• Data listing:
######
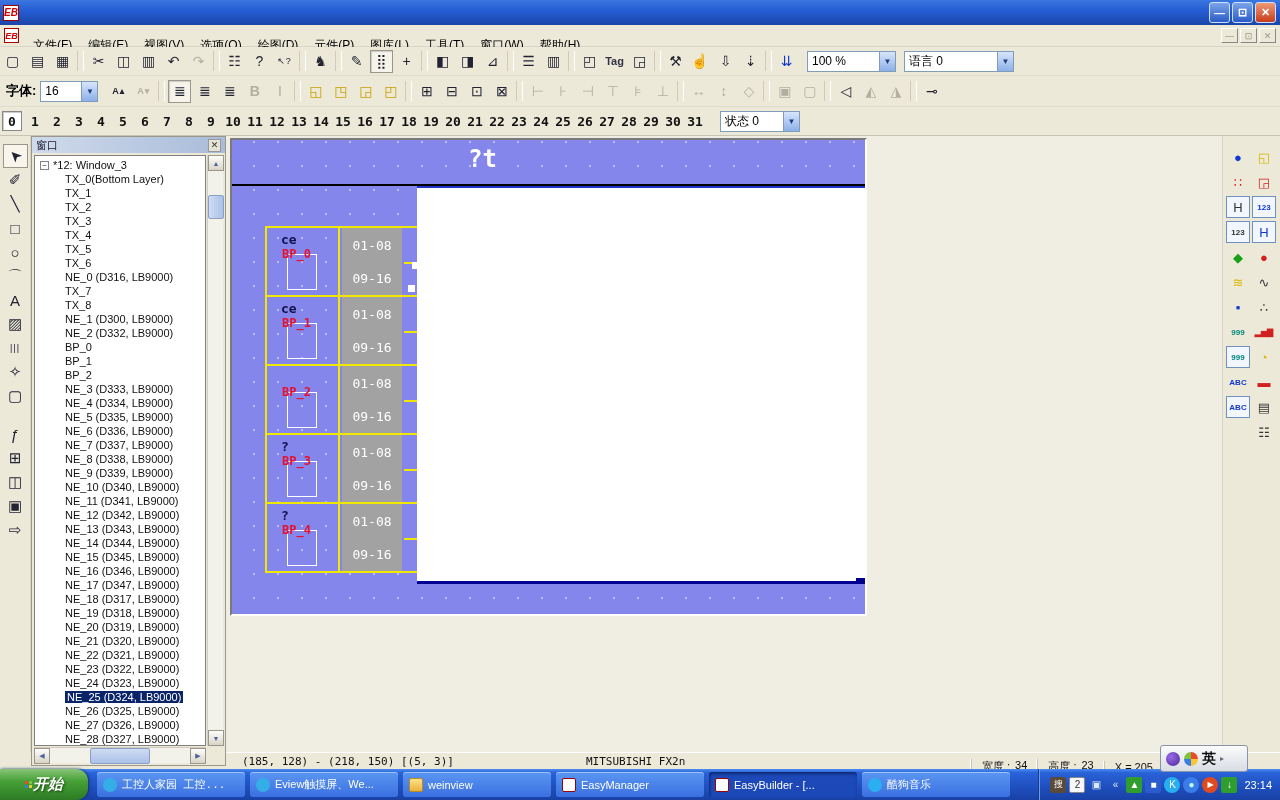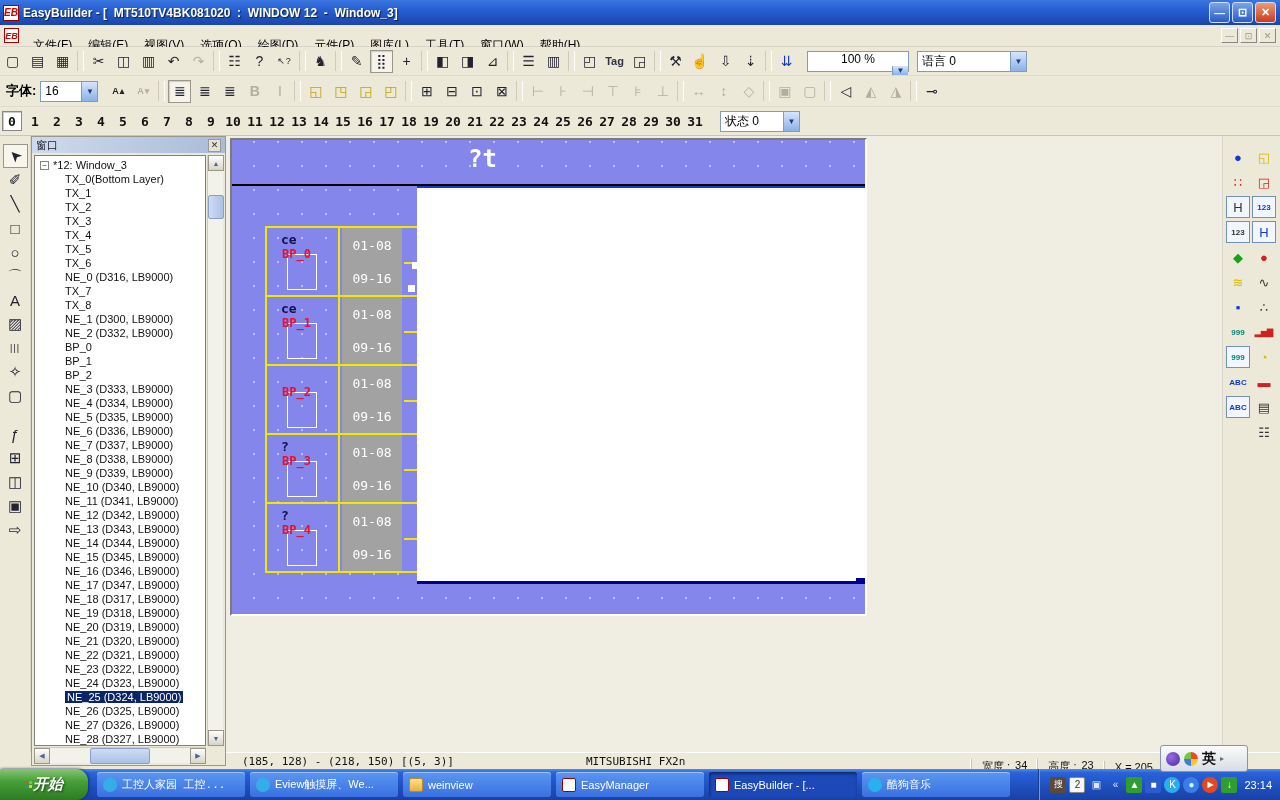--- a/index.html
+++ b/index.html
@@ -193,7 +193,6 @@
 
 <div class="titlebar">
   <span class="app-icon">EB</span>
-  <span class="title-text">EasyBuilder - [  MT510TV4BK081020  :  WINDOW 12  -  Window_3]</span>
   <span class="winbtns">
     <span class="wbtn">—</span>
     <span class="wbtn">⊡</span>

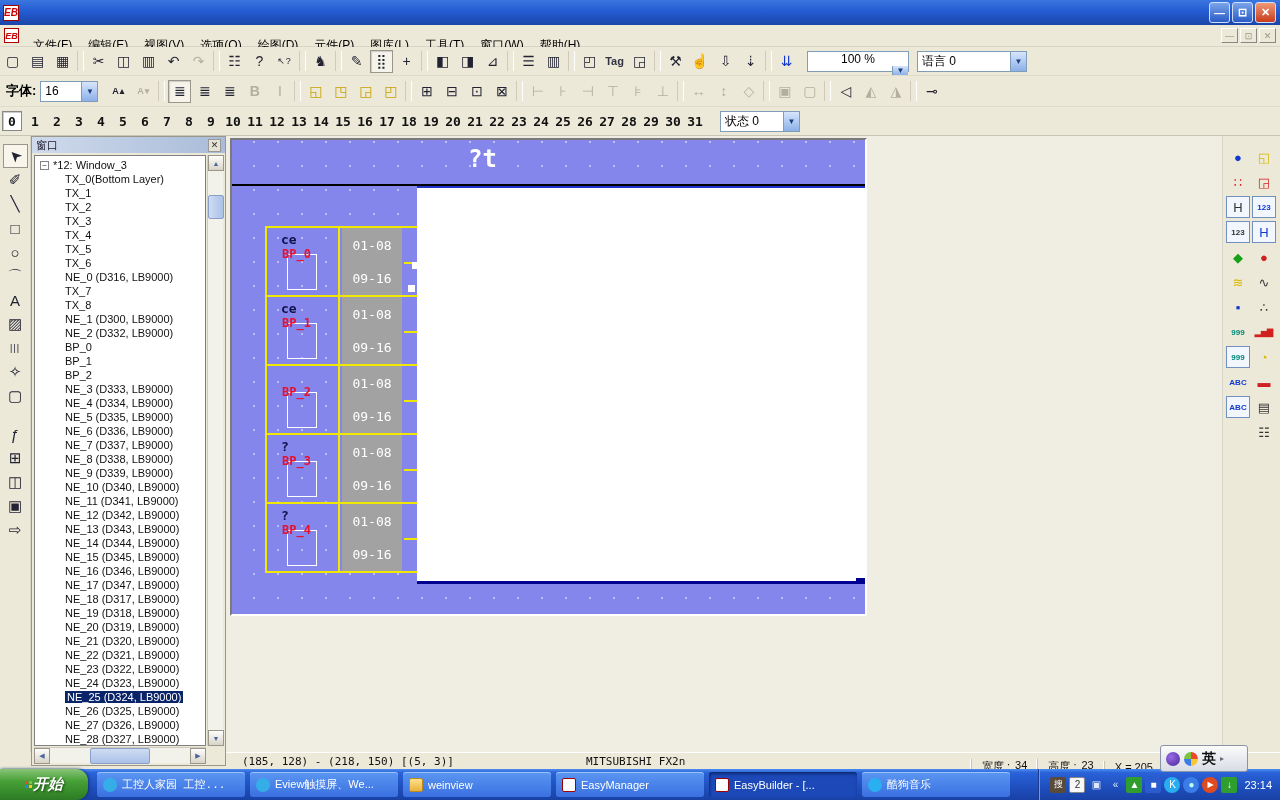--- a/index.html
+++ b/index.html
@@ -331,7 +331,7 @@
     <span class="tb-icon c-blue">
       <i class="g">⇊</i>
     </span>
-  <span class="combo" style="width:102px;flex-direction:column;">
+  <span class="combo" style="width:89px;">
     <span class="val">100 %</span>
     <span class="dd">▼</span>
   </span>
######
• Assigned task: The answer must consist of every line from the data that contains the word "combo".

• Written response:
-  <span class="combo" style="width:102px;flex-direction:column;">
+  <span class="combo" style="width:89px;">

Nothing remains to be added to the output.